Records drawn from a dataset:
* * * *

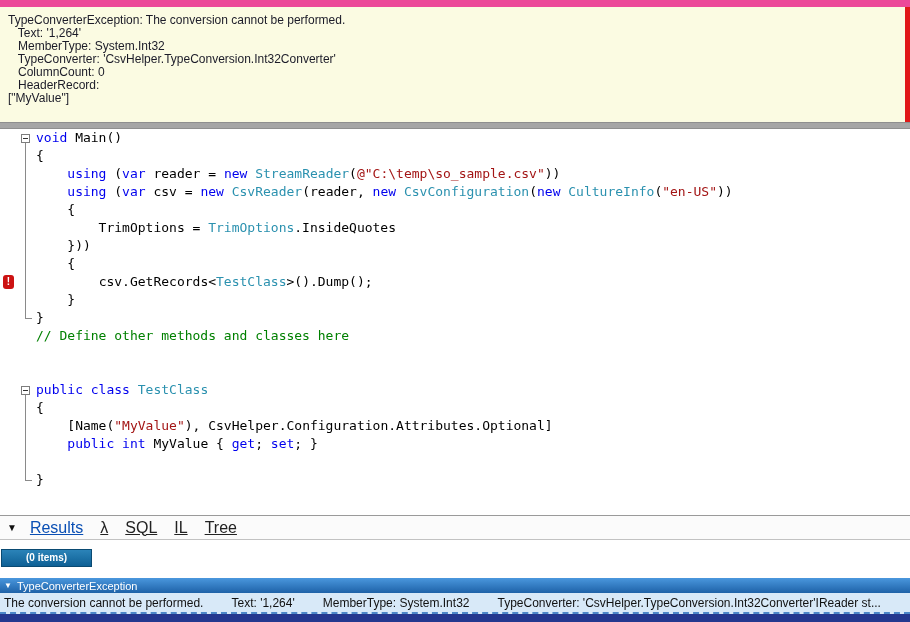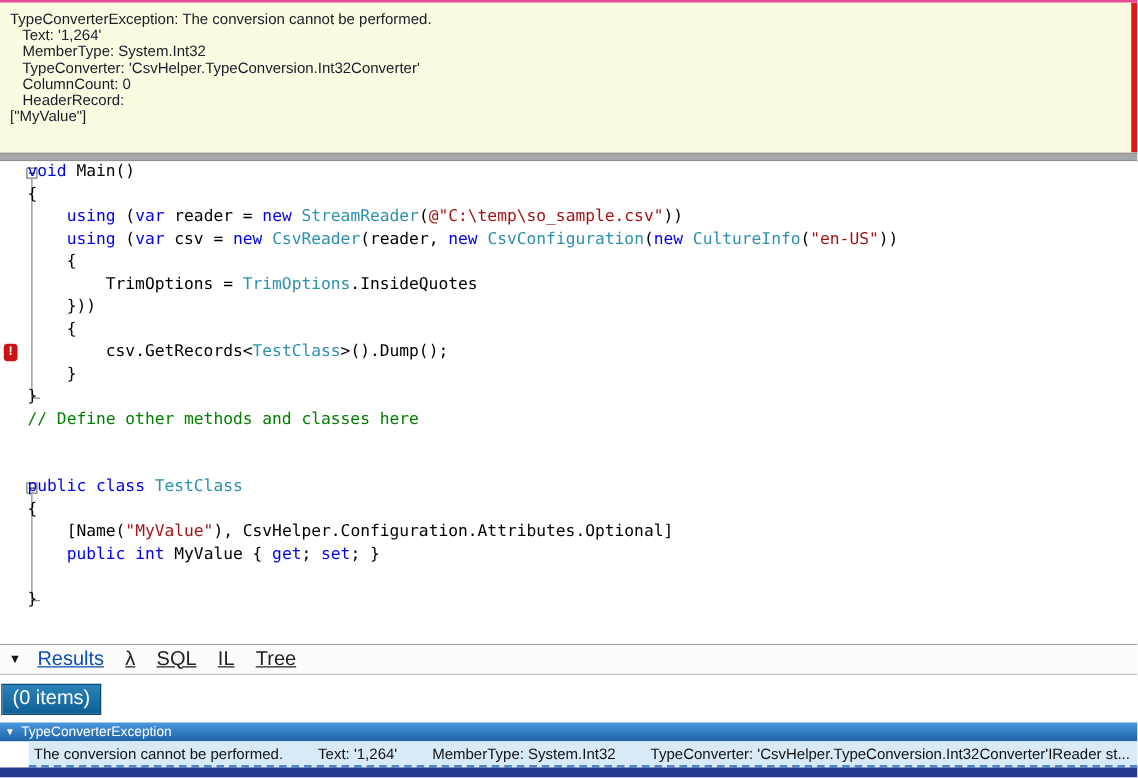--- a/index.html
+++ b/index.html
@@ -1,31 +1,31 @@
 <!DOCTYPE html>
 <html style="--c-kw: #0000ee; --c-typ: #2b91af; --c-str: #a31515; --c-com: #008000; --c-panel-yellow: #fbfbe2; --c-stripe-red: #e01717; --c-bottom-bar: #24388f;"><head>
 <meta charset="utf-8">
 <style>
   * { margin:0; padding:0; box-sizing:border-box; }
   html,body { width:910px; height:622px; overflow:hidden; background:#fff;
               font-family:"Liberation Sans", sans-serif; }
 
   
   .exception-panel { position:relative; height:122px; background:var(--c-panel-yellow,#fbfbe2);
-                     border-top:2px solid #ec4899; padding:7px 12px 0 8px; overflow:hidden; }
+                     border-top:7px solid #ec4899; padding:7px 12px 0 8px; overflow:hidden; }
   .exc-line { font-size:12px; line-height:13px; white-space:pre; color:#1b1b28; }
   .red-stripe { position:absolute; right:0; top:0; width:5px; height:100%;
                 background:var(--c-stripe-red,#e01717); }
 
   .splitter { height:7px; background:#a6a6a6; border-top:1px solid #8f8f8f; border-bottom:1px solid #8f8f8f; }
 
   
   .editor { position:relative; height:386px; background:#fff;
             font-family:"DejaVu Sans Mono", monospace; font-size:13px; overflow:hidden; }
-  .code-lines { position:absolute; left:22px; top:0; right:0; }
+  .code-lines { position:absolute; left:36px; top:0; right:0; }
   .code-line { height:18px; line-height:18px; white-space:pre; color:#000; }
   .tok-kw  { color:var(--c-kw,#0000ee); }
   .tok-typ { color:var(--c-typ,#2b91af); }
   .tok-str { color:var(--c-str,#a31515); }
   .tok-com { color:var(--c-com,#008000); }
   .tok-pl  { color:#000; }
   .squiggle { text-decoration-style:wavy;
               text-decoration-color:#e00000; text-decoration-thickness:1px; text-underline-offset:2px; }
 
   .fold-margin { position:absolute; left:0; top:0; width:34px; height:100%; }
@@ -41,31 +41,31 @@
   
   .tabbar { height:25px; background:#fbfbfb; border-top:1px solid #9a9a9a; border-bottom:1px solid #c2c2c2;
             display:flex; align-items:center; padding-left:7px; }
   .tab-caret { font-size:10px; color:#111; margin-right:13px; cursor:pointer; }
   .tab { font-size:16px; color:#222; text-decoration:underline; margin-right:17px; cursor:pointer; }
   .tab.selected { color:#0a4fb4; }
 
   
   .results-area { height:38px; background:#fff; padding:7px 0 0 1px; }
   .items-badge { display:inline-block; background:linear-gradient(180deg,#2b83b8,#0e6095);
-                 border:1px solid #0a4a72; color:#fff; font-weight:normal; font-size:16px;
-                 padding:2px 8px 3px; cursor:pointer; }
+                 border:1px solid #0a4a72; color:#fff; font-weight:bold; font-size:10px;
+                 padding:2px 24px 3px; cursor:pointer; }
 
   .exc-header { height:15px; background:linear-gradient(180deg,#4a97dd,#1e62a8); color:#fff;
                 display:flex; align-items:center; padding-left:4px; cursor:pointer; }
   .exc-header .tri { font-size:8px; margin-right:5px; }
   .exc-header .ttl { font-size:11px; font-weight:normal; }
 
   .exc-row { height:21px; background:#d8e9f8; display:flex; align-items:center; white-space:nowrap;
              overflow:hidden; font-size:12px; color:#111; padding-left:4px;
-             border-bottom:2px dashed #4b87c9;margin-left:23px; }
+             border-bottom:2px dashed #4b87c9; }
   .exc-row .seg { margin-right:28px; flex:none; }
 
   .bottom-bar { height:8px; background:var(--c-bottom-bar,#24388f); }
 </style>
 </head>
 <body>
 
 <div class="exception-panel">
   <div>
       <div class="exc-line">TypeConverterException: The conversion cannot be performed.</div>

* * * *

Goal of the exercise → An exact reprint of every record is required, with the pictures omitted.

Task response →
--- a/index.html
+++ b/index.html
@@ -1,31 +1,31 @@
 <!DOCTYPE html>
 <html style="--c-kw: #0000ee; --c-typ: #2b91af; --c-str: #a31515; --c-com: #008000; --c-panel-yellow: #fbfbe2; --c-stripe-red: #e01717; --c-bottom-bar: #24388f;"><head>
 <meta charset="utf-8">
 <style>
   * { margin:0; padding:0; box-sizing:border-box; }
   html,body { width:910px; height:622px; overflow:hidden; background:#fff;
               font-family:"Liberation Sans", sans-serif; }
 
   
   .exception-panel { position:relative; height:122px; background:var(--c-panel-yellow,#fbfbe2);
-                     border-top:2px solid #ec4899; padding:7px 12px 0 8px; overflow:hidden; }
+                     border-top:7px solid #ec4899; padding:7px 12px 0 8px; overflow:hidden; }
   .exc-line { font-size:12px; line-height:13px; white-space:pre; color:#1b1b28; }
   .red-stripe { position:absolute; right:0; top:0; width:5px; height:100%;
                 background:var(--c-stripe-red,#e01717); }
 
   .splitter { height:7px; background:#a6a6a6; border-top:1px solid #8f8f8f; border-bottom:1px solid #8f8f8f; }
 
   
   .editor { position:relative; height:386px; background:#fff;
             font-family:"DejaVu Sans Mono", monospace; font-size:13px; overflow:hidden; }
-  .code-lines { position:absolute; left:22px; top:0; right:0; }
+  .code-lines { position:absolute; left:36px; top:0; right:0; }
   .code-line { height:18px; line-height:18px; white-space:pre; color:#000; }
   .tok-kw  { color:var(--c-kw,#0000ee); }
   .tok-typ { color:var(--c-typ,#2b91af); }
   .tok-str { color:var(--c-str,#a31515); }
   .tok-com { color:var(--c-com,#008000); }
   .tok-pl  { color:#000; }
   .squiggle { text-decoration-style:wavy;
               text-decoration-color:#e00000; text-decoration-thickness:1px; text-underline-offset:2px; }
 
   .fold-margin { position:absolute; left:0; top:0; width:34px; height:100%; }
@@ -41,31 +41,31 @@
   
   .tabbar { height:25px; background:#fbfbfb; border-top:1px solid #9a9a9a; border-bottom:1px solid #c2c2c2;
             display:flex; align-items:center; padding-left:7px; }
   .tab-caret { font-size:10px; color:#111; margin-right:13px; cursor:pointer; }
   .tab { font-size:16px; color:#222; text-decoration:underline; margin-right:17px; cursor:pointer; }
   .tab.selected { color:#0a4fb4; }
 
   
   .results-area { height:38px; background:#fff; padding:7px 0 0 1px; }
   .items-badge { display:inline-block; background:linear-gradient(180deg,#2b83b8,#0e6095);
-                 border:1px solid #0a4a72; color:#fff; font-weight:normal; font-size:16px;
-                 padding:2px 8px 3px; cursor:pointer; }
+                 border:1px solid #0a4a72; color:#fff; font-weight:bold; font-size:10px;
+                 padding:2px 24px 3px; cursor:pointer; }
 
   .exc-header { height:15px; background:linear-gradient(180deg,#4a97dd,#1e62a8); color:#fff;
                 display:flex; align-items:center; padding-left:4px; cursor:pointer; }
   .exc-header .tri { font-size:8px; margin-right:5px; }
   .exc-header .ttl { font-size:11px; font-weight:normal; }
 
   .exc-row { height:21px; background:#d8e9f8; display:flex; align-items:center; white-space:nowrap;
              overflow:hidden; font-size:12px; color:#111; padding-left:4px;
-             border-bottom:2px dashed #4b87c9;margin-left:23px; }
+             border-bottom:2px dashed #4b87c9; }
   .exc-row .seg { margin-right:28px; flex:none; }
 
   .bottom-bar { height:8px; background:var(--c-bottom-bar,#24388f); }
 </style>
 </head>
 <body>
 
 <div class="exception-panel">
   <div>
       <div class="exc-line">TypeConverterException: The conversion cannot be performed.</div>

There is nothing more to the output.